The protocol screens a declared intrinsic-drive grid on one seed block, selects the cell with the smallest across-condition mean-score range, and evaluates that selection on a disjoint holdout seed block. Its paired intervals, sign-flip tests, Holm adjustment, omnibus label permutation, and equivalence rule apply only to the declared metrics and selected design.

Terminal window
julia -t auto --project=. experiments/run.jl forage_intrinsic_drive_controls

The default writes numerical/statistical outputs only. For representative media, first instantiate the pinned renderer and then opt in; the study checks it before any rollout:

Terminal window
julia --project=experiments/figures -e 'using Pkg; Pkg.instantiate()'
julia -t auto --project=. experiments/run.jl forage_intrinsic_drive_controls render=true

Do not interpret a partially written packet. In particular, the presence of screening output does not imply that holdout evaluation, figures, or inferential summaries completed.

Interpretation boundaries

  • Pairing: preserve within-seed condition pairing. Agents within one seed are repeated units, not independent replicates.
  • Selection: treat screening as selection, not confirmation. Inferential claims belong to the disjoint holdout phase.
  • Censoring: report the horizon, eligible count, reached count, and censor fraction beside any arrival-time contrast.
  • Metric scope: forage_score, reach fraction, restricted search cost, and collective organization measure different things. Agreement is empirical, not definitional.
  • Generalization: the current protocols test one task geometry, controller family, motor, and hand-set operating regime. They do not establish a general property of social collectives.
  • Mechanism: a condition contrast establishes an outcome difference under that intervention. It does not identify attraction, recruitment, signalling, or topology as the mediating process.

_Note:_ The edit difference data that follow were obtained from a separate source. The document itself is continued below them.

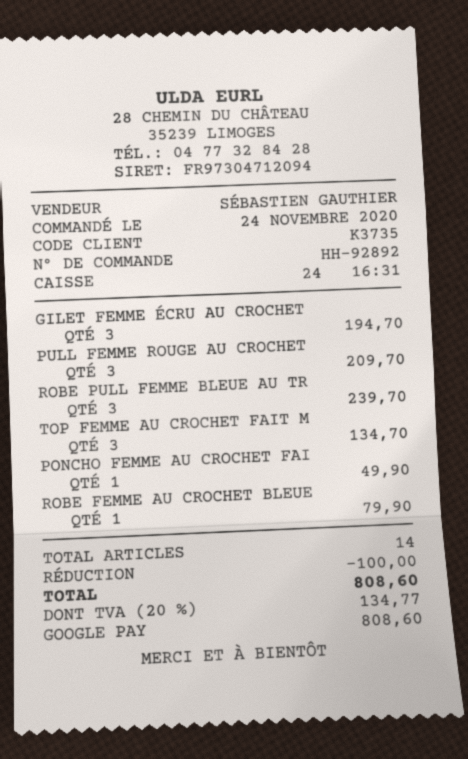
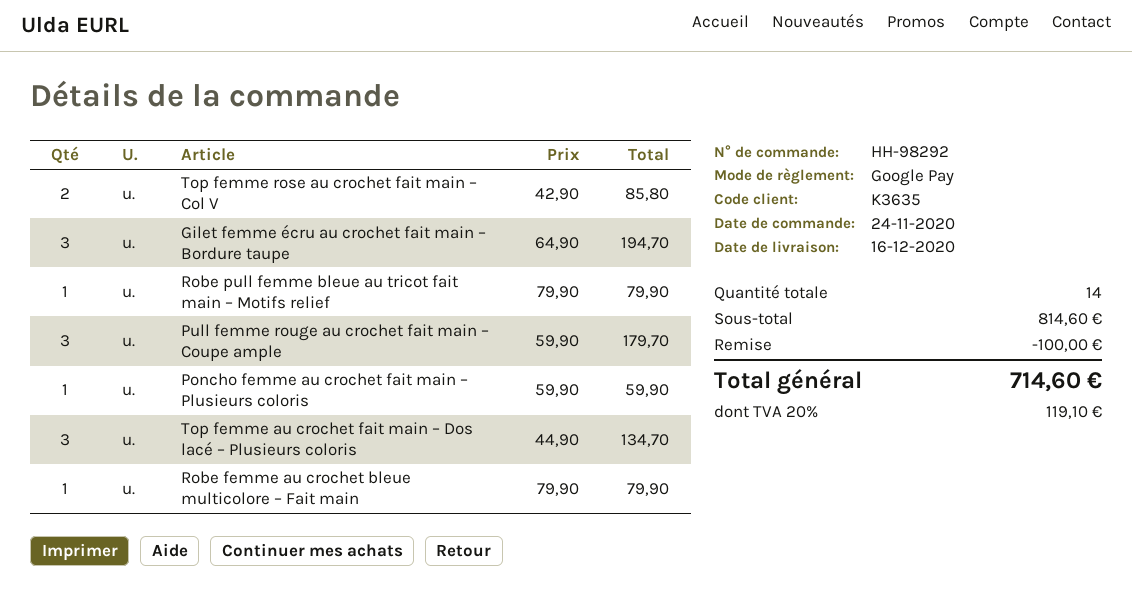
order number: HH-92892 -> HH-98292
customer number: K3735 -> K3635
PULL FEMME ROUGE AU CROCHET: 3 for 209.70 -> 3 for 179.70
ROBE PULL FEMME BLEUE AU TR: 3 for 239.70 -> 1 for 79.90
PONCHO FEMME AU CROCHET FAI: 1 for 49.90 -> 1 for 59.90
Top femme rose au crochet fait main – Col V: none -> 2 for 85.80
tax: 20% = 134.77 -> 20% = 119.10
total: 808.60 -> 714.60

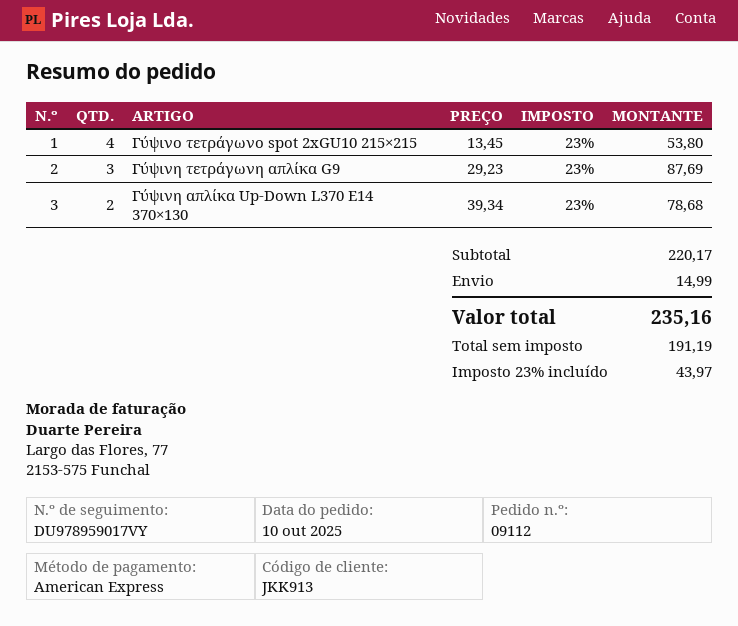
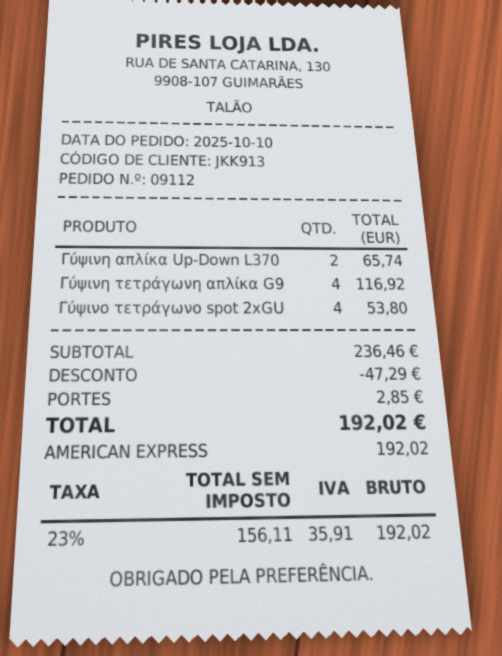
Γύψινη τετράγωνη απλίκα G9: 3 for 87.69 -> 4 for 116.92
Γύψινη απλίκα Up-Down L370 E14 370×130: 2 for 78.68 -> 2 for 65.74
subtotal: 220.17 -> 236.46
discount: none -> 47.29
shipping: 14.99 -> 2.85
net: 191.19 -> 156.11
tax: 23% = 43.97 -> 23% = 35.91
total: 235.16 -> 192.02

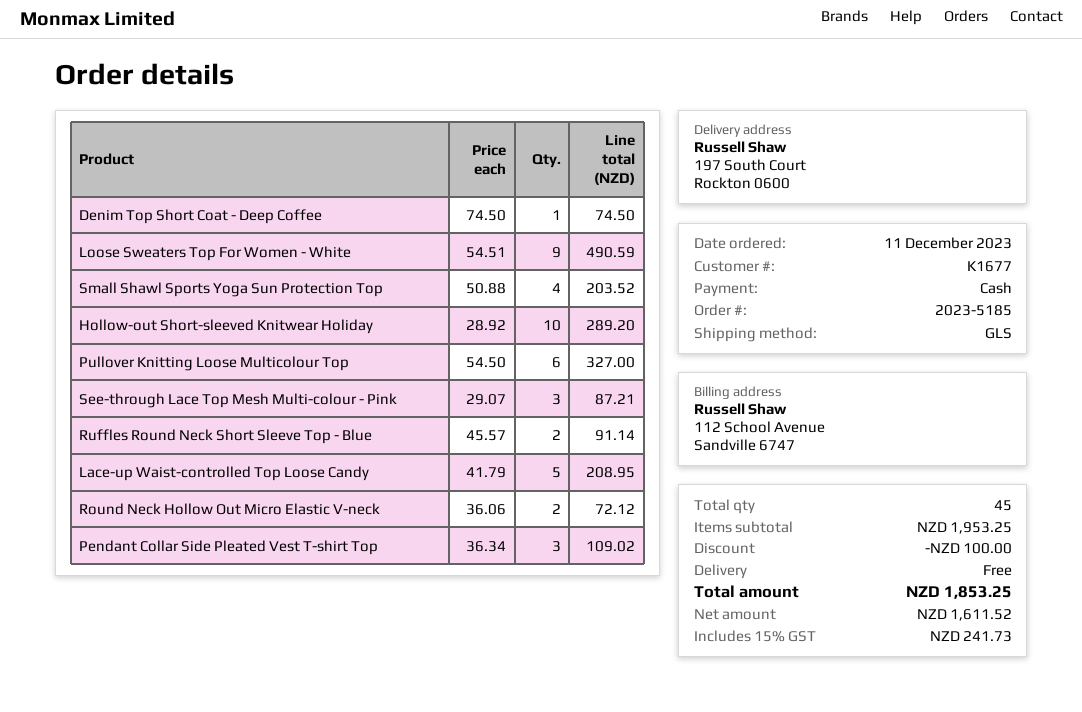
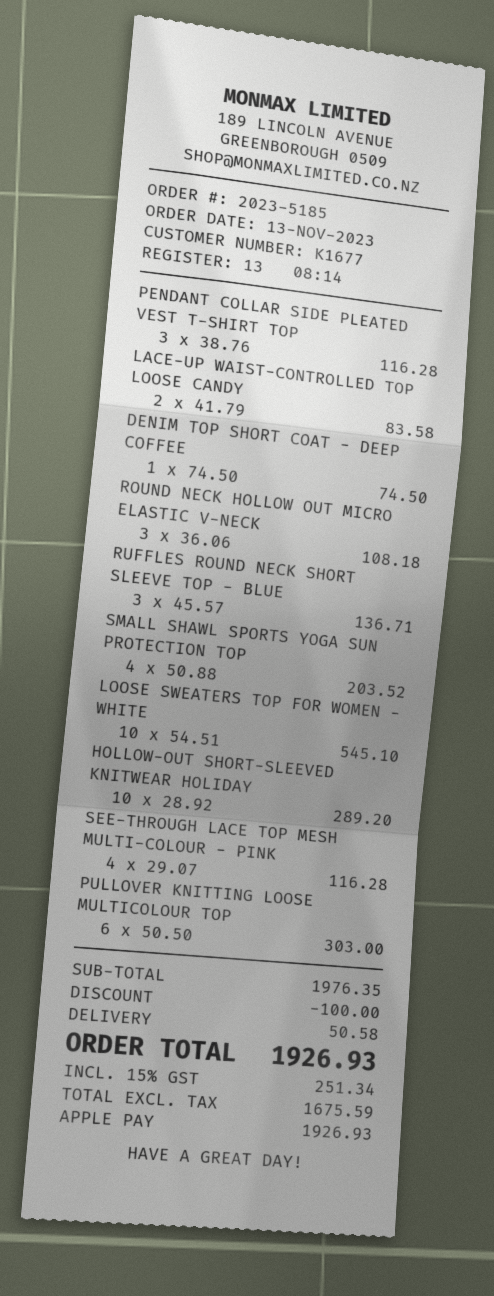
order date: 2023-12-11 -> 2023-11-13
payment method: cash -> Apple Pay
Loose Sweaters Top For Women - White: 9 x 54.51 = 490.59 -> 10 x 54.51 = 545.10
Pullover Knitting Loose Multicolour Top: 6 x 54.50 = 327.00 -> 6 x 50.50 = 303.00
See-through Lace Top Mesh Multi-colour - Pink: 3 x 29.07 = 87.21 -> 4 x 29.07 = 116.28
Ruffles Round Neck Short Sleeve Top - Blue: 2 x 45.57 = 91.14 -> 3 x 45.57 = 136.71
Lace-up Waist-controlled Top Loose Candy: 5 x 41.79 = 208.95 -> 2 x 41.79 = 83.58
Round Neck Hollow Out Micro Elastic V-neck: 2 x 36.06 = 72.12 -> 3 x 36.06 = 108.18
Pendant Collar Side Pleated Vest T-shirt Top: 3 x 36.34 = 109.02 -> 3 x 38.76 = 116.28
subtotal: 1953.25 -> 1976.35
shipping: 0.00 -> 50.58
net: 1611.52 -> 1675.59
tax: 15% = 241.73 -> 15% = 251.34
total: 1853.25 -> 1926.93

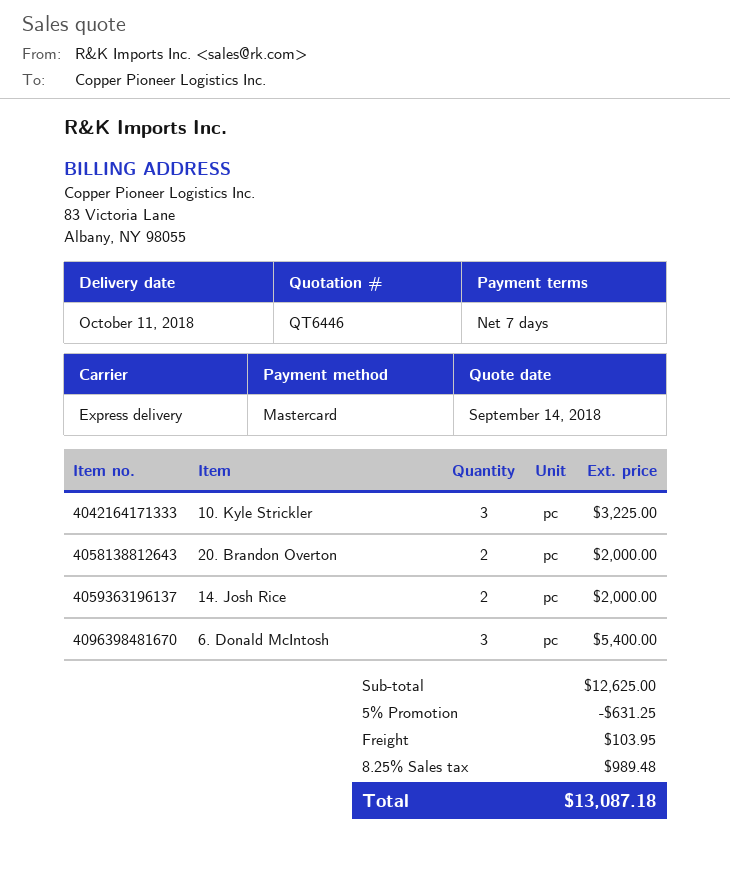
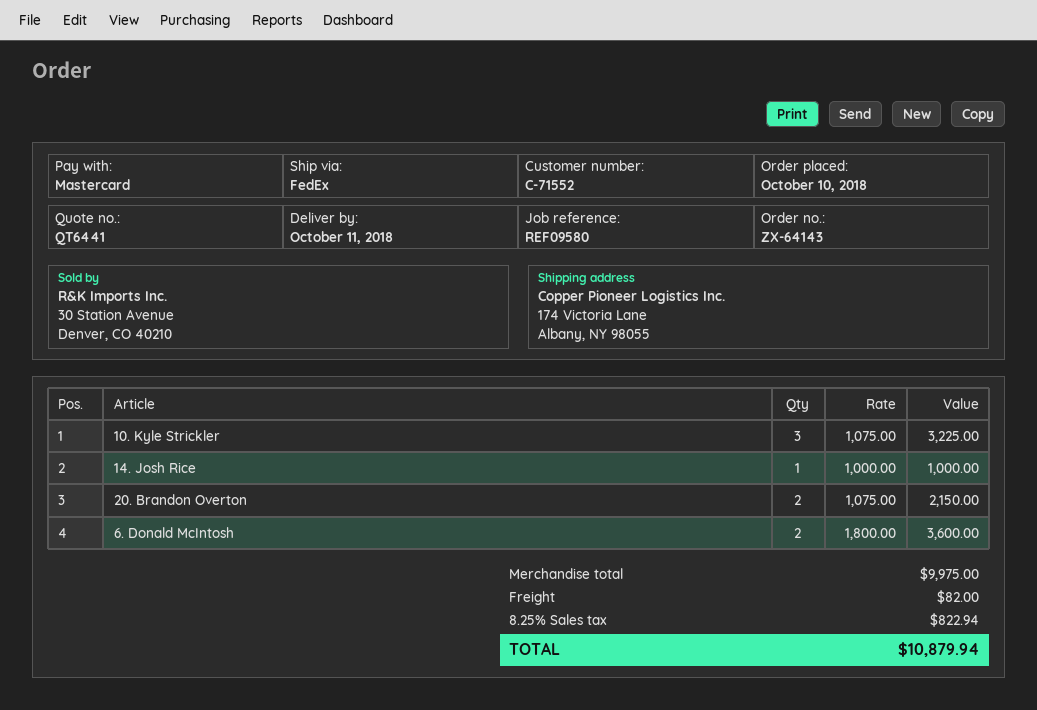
quote number: QT6446 -> QT6441
shipping method: express -> FedEx
20. Brandon Overton: 2 for 2000.00 -> 2 for 2150.00
14. Josh Rice: 2 for 2000.00 -> 1 for 1000.00
6. Donald McIntosh: 3 for 5400.00 -> 2 for 3600.00
subtotal: 12625.00 -> 9975.00
discount: 5% = 631.25 -> none
shipping: 103.95 -> 82.00
tax: 8.25% = 989.48 -> 8.25% = 822.94
total: 13087.18 -> 10879.94

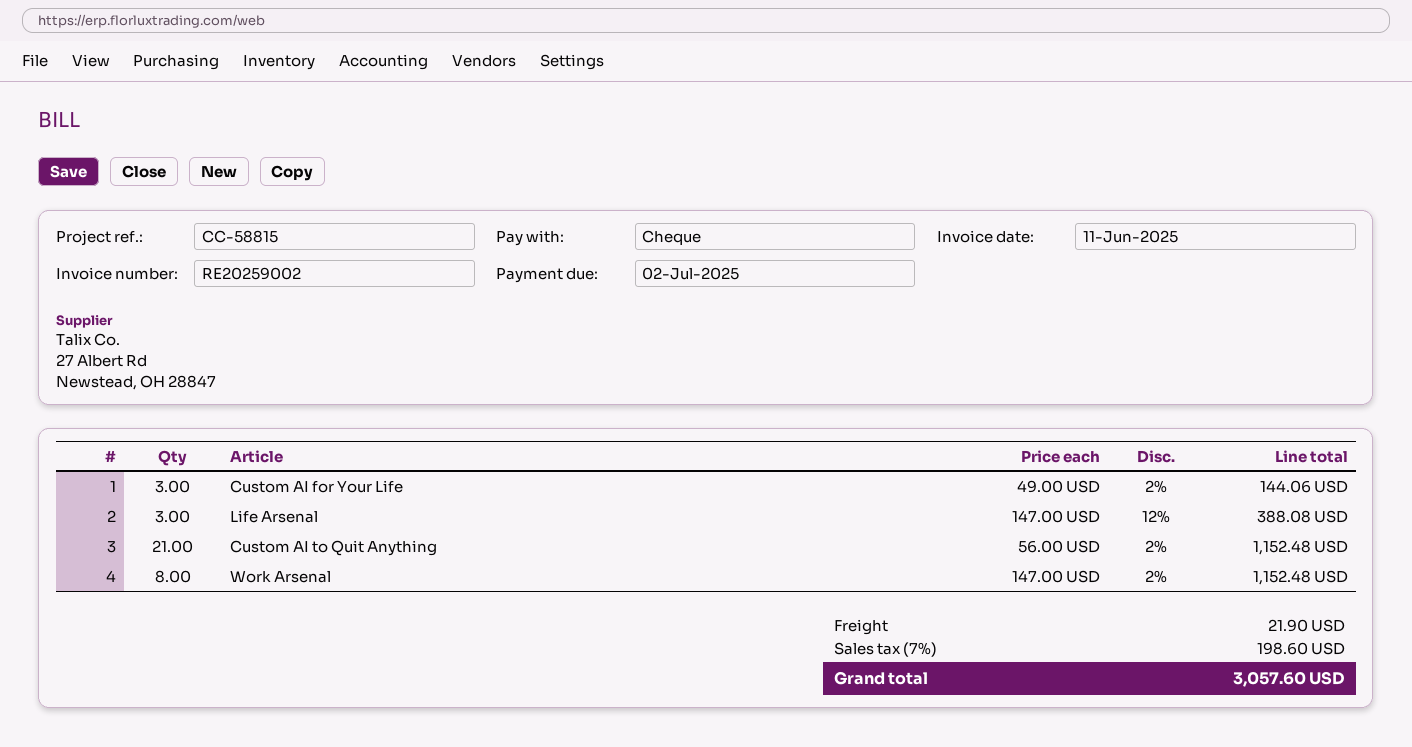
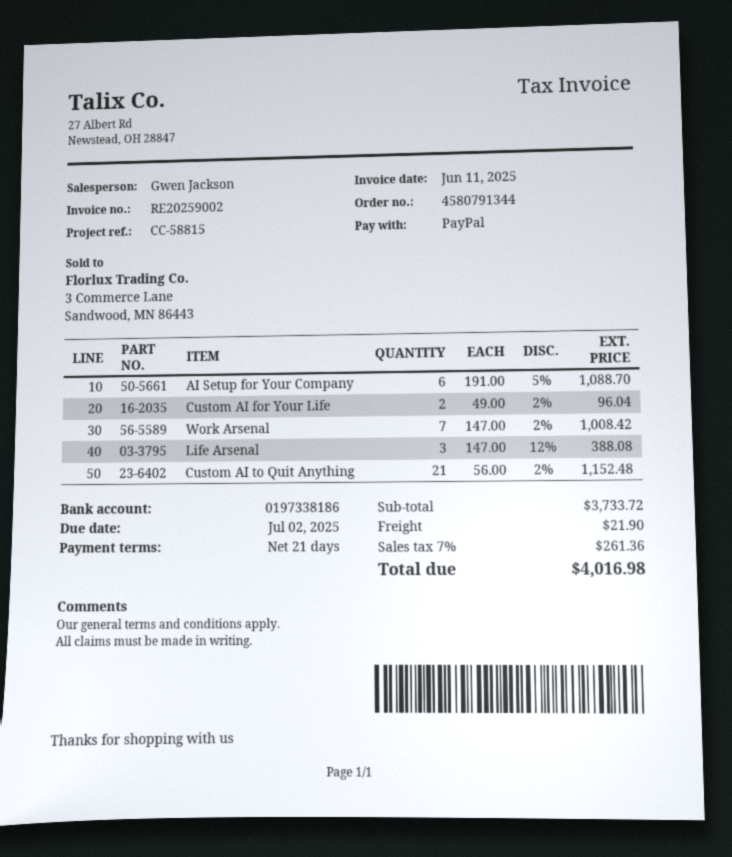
payment method: cheque -> PayPal
Custom AI for Your Life: 3 x 49.00 - 2% = 144.06 -> 2 x 49.00 - 2% = 96.04
Work Arsenal: 8 x 147.00 - 2% = 1152.48 -> 7 x 147.00 - 2% = 1008.42
AI Setup for Your Company: none -> 6 x 191.00 - 5% = 1088.70
tax: 7% = 198.60 -> 7% = 261.36
total: 3057.60 -> 4016.98

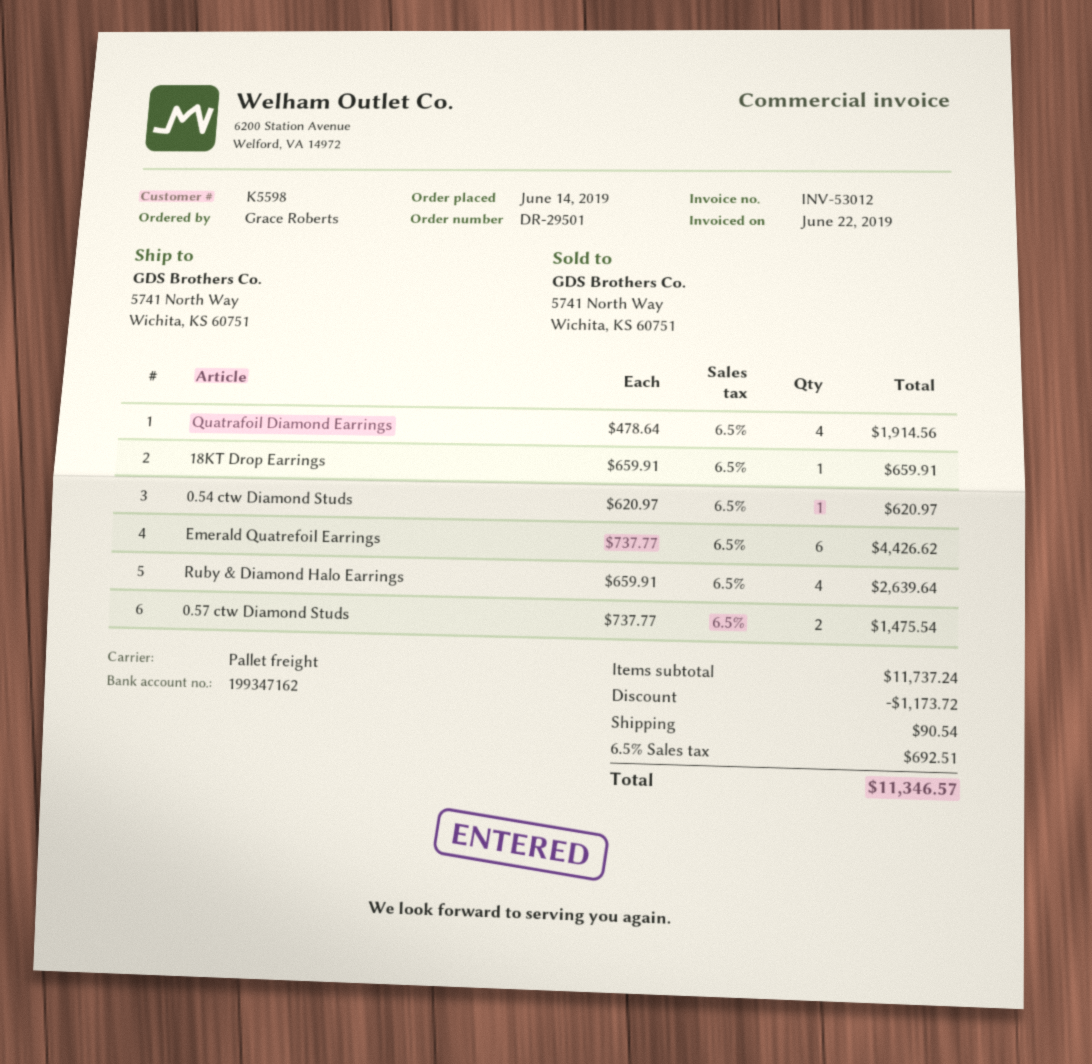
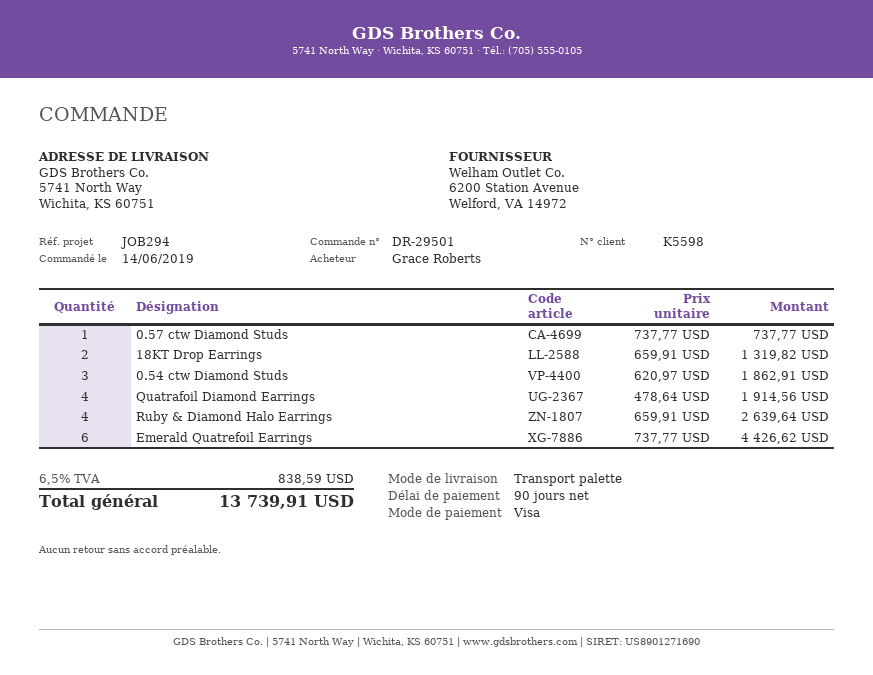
18KT Drop Earrings: 1 x 659.91 = 659.91 -> 2 x 659.91 = 1319.82
0.54 ctw Diamond Studs: 1 x 620.97 = 620.97 -> 3 x 620.97 = 1862.91
0.57 ctw Diamond Studs: 2 x 737.77 = 1475.54 -> 1 x 737.77 = 737.77
discount: 1173.72 -> none
shipping: 90.54 -> none
tax: 6.5% = 692.51 -> 6.5% = 838.59
total: 11346.57 -> 13739.91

Evidence required for a findings section

A defensible findings section needs one coherent promoted packet containing:

  • an explicit DONE state and no unresolved failed cells;
  • full git SHA, dirty/patch provenance, Julia and dependency versions, resolved parameters, and exact seed blocks;
  • raw per-seed paired outcomes and per-agent rows where those support the estimand;
  • predeclared primary contrasts, censoring treatment, selection rule, and multiplicity handling;
  • uncertainty over independent seeds, with discovery and holdout phases kept separate;
  • robustness checks that change at least the seed block, horizon, and relevant task/controller settings; and
  • language limited to the measured contrast unless a separate mediation or topology design tests the proposed mechanism.

Until such a packet is promoted, this page should remain a precise account of what the experiments ask and how their outputs must be read.